Virgil K. Kellogg, of Watertown:

As I understand it, both volumes of the Session Laws contain some index. You can readily turn to either volume for whatever you want, whether the first volume or the second volume. I think if the members of the Association will recall the conditions as they exist in those Session Laws, they will recognize that to be the fact. I would simply suggest that when the first volume comes out it should contain the usual index of that volume, and be complete in itself; when the second volume comes out, the usual index should follow the second volume. That will result in no more work or any confusion.

The President:

The question is on Mr. Wadhams' motion.

Andrew J. Nellis, of Albany:

Mr. President, why could not a complete index of all the Session Laws be issued with the first volume, so that we might know what was likely to be contained in the succeeding volumes?

The Secretary:

I do not think that is feasible.

The President:

The question is still upon Mr. Wadhams' motion, that the recommendation for an index with each volume be disapproved.
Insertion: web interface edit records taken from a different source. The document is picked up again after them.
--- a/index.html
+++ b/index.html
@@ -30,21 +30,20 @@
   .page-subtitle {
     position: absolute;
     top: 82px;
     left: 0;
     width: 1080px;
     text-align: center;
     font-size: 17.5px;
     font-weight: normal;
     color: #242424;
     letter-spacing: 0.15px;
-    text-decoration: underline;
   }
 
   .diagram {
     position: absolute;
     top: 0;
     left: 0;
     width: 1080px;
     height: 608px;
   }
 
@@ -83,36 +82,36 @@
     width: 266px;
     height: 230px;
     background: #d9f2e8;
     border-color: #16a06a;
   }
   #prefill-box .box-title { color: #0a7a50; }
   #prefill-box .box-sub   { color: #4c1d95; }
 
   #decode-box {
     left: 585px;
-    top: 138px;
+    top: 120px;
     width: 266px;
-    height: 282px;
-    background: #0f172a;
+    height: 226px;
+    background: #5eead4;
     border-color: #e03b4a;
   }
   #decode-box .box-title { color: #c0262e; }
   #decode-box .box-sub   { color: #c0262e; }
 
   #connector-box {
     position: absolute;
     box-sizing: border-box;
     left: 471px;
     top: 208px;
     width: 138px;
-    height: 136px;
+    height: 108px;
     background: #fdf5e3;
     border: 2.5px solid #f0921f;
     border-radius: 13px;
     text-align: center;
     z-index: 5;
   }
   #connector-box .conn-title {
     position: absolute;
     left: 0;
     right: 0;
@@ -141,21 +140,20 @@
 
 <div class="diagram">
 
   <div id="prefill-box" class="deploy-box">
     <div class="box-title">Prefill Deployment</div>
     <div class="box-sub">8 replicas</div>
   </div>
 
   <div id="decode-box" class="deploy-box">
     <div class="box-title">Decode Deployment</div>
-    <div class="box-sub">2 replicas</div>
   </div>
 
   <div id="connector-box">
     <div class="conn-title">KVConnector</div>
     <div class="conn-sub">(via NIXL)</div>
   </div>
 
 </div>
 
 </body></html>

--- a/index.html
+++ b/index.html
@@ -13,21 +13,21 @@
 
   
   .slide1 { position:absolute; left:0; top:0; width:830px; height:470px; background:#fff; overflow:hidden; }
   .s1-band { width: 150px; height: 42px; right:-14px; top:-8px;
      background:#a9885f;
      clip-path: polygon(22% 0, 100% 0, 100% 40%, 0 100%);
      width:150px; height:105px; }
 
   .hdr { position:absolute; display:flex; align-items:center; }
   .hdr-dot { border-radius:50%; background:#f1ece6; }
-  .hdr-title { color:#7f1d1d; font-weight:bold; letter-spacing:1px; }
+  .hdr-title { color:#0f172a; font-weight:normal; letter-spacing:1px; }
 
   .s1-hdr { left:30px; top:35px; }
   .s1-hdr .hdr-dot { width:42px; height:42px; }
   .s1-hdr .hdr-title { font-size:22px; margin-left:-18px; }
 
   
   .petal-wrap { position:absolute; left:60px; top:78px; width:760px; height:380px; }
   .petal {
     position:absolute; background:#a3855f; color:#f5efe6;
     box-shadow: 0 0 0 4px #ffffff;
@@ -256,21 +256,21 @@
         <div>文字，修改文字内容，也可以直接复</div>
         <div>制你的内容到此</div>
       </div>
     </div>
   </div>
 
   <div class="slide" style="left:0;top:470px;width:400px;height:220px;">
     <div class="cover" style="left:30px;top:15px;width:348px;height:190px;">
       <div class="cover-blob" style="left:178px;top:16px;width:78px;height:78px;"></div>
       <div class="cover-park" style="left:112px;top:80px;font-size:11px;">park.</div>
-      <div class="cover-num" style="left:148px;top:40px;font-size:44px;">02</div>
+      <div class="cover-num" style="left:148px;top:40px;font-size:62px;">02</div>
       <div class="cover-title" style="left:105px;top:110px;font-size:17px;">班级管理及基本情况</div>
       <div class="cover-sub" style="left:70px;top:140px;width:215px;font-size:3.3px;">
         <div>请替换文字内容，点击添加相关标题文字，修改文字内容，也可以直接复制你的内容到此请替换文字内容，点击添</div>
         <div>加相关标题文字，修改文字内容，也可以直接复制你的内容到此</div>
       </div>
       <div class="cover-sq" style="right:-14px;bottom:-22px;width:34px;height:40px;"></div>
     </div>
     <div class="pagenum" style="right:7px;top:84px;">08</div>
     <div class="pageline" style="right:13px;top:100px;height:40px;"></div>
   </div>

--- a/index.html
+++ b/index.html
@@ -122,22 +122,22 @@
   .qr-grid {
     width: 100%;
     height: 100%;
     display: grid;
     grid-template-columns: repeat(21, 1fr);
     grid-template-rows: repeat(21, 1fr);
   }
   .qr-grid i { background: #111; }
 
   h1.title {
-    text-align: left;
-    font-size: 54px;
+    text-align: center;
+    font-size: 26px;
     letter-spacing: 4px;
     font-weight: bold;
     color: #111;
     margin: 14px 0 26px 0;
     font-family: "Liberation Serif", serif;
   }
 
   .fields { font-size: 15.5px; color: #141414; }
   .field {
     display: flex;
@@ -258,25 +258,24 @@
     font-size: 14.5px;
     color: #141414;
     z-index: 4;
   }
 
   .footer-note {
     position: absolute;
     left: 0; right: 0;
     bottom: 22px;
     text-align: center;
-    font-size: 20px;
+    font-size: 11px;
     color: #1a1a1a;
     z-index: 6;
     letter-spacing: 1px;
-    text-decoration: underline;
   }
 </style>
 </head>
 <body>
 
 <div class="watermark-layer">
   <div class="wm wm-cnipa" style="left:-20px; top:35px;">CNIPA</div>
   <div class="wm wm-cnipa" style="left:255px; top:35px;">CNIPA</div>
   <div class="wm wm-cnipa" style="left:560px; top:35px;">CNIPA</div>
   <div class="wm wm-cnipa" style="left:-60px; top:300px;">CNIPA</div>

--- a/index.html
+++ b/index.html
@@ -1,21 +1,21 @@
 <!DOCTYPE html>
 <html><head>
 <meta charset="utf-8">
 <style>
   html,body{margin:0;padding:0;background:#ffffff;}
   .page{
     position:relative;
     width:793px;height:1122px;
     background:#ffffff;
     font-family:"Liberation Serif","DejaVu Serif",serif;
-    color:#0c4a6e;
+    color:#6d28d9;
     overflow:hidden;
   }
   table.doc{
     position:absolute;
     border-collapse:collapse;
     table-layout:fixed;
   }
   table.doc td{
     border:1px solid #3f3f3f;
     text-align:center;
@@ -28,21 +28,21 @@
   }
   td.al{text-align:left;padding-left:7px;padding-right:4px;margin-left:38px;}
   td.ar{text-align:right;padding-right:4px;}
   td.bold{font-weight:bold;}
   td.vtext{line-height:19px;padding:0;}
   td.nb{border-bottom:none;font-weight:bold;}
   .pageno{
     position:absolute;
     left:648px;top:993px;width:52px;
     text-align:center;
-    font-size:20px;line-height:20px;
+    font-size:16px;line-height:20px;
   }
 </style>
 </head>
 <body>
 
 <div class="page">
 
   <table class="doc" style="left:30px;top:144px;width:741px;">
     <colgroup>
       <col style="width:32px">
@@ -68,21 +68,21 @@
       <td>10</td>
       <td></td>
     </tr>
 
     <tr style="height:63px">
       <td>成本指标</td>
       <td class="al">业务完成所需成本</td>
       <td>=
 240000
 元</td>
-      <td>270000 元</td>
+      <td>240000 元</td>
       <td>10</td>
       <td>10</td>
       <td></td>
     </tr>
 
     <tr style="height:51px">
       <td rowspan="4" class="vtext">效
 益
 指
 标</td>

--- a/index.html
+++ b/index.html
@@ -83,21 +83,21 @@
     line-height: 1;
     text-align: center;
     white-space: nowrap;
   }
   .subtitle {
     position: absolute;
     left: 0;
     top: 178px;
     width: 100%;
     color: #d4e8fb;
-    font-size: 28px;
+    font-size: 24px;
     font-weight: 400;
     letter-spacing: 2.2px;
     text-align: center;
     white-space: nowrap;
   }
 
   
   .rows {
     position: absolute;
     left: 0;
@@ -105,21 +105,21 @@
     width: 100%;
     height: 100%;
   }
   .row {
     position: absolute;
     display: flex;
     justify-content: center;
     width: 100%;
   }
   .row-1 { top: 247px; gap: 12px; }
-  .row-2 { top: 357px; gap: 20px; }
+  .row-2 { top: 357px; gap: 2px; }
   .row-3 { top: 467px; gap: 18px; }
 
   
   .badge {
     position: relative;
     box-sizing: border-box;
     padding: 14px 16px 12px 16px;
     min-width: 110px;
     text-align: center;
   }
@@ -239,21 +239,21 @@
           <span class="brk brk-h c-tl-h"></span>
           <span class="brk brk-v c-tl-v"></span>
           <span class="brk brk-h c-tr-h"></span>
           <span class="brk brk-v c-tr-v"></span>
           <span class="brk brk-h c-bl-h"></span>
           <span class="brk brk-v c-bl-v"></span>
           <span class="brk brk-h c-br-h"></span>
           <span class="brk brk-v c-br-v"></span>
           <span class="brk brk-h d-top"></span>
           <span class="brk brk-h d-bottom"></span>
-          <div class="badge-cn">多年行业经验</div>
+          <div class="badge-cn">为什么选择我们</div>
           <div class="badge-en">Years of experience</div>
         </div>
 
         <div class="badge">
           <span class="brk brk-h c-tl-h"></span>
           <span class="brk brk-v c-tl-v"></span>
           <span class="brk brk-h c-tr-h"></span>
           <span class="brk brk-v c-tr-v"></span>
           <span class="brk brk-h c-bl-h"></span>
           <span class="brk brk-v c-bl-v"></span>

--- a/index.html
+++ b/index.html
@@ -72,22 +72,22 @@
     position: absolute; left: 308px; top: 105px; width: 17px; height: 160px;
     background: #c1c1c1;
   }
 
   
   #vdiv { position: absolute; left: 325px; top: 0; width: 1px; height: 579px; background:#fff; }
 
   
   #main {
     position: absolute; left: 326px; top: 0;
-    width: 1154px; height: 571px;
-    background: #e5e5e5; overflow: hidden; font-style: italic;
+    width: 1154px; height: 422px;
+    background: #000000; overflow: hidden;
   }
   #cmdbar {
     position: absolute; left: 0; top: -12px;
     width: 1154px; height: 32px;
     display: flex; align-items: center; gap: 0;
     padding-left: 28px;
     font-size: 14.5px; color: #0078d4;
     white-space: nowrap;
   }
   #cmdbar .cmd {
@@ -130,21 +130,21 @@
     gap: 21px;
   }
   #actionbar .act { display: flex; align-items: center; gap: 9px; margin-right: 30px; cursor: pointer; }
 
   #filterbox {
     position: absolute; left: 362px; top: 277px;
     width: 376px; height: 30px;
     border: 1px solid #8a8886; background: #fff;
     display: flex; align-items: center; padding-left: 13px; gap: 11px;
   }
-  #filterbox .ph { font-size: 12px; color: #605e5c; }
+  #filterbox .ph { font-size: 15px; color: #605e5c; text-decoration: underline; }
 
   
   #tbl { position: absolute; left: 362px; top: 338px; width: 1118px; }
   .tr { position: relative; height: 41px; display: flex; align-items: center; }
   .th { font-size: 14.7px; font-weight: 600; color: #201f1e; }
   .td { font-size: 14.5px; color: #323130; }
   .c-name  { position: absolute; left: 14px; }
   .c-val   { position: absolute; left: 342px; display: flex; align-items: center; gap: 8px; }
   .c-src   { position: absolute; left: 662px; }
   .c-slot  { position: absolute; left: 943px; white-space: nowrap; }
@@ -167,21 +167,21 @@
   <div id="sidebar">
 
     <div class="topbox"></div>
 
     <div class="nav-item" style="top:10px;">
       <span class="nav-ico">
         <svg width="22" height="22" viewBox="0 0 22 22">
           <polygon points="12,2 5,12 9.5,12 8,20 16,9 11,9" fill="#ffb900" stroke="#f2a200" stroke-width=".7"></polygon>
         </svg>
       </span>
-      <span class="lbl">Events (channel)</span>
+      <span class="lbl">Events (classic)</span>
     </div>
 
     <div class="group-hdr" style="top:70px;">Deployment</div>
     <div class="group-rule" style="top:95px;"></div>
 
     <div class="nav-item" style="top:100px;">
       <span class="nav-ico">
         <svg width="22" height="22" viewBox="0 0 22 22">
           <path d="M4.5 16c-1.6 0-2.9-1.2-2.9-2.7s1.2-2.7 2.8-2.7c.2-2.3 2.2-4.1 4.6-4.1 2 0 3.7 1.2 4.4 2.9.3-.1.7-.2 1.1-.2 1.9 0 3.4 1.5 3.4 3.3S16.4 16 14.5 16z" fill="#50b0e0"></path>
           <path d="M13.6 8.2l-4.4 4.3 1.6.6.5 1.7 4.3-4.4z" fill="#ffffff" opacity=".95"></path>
William A. Purrington, of New York:

Mr. President, I would move an amendment to Mr. Wadhams' motion, in line with what has just been said, that a temporary index be not published, but in lieu thereof a table of contents reciting the titles of the acts and the laws repealed.

The Secretary:

I will accept that.

The President:

The question now is upon Mr. Wadhams' motion, as amended upon motion of Mr. Purrington, that the general index be not published with each volume, but that each volume have a table of contents stating the titles of the acts and the acts that are repealed or amended. Are you ready for the question upon the motion as so amended?

The motion was duly carried.

The President:

We will now proceed to the report of the Committee on Contingent Fees.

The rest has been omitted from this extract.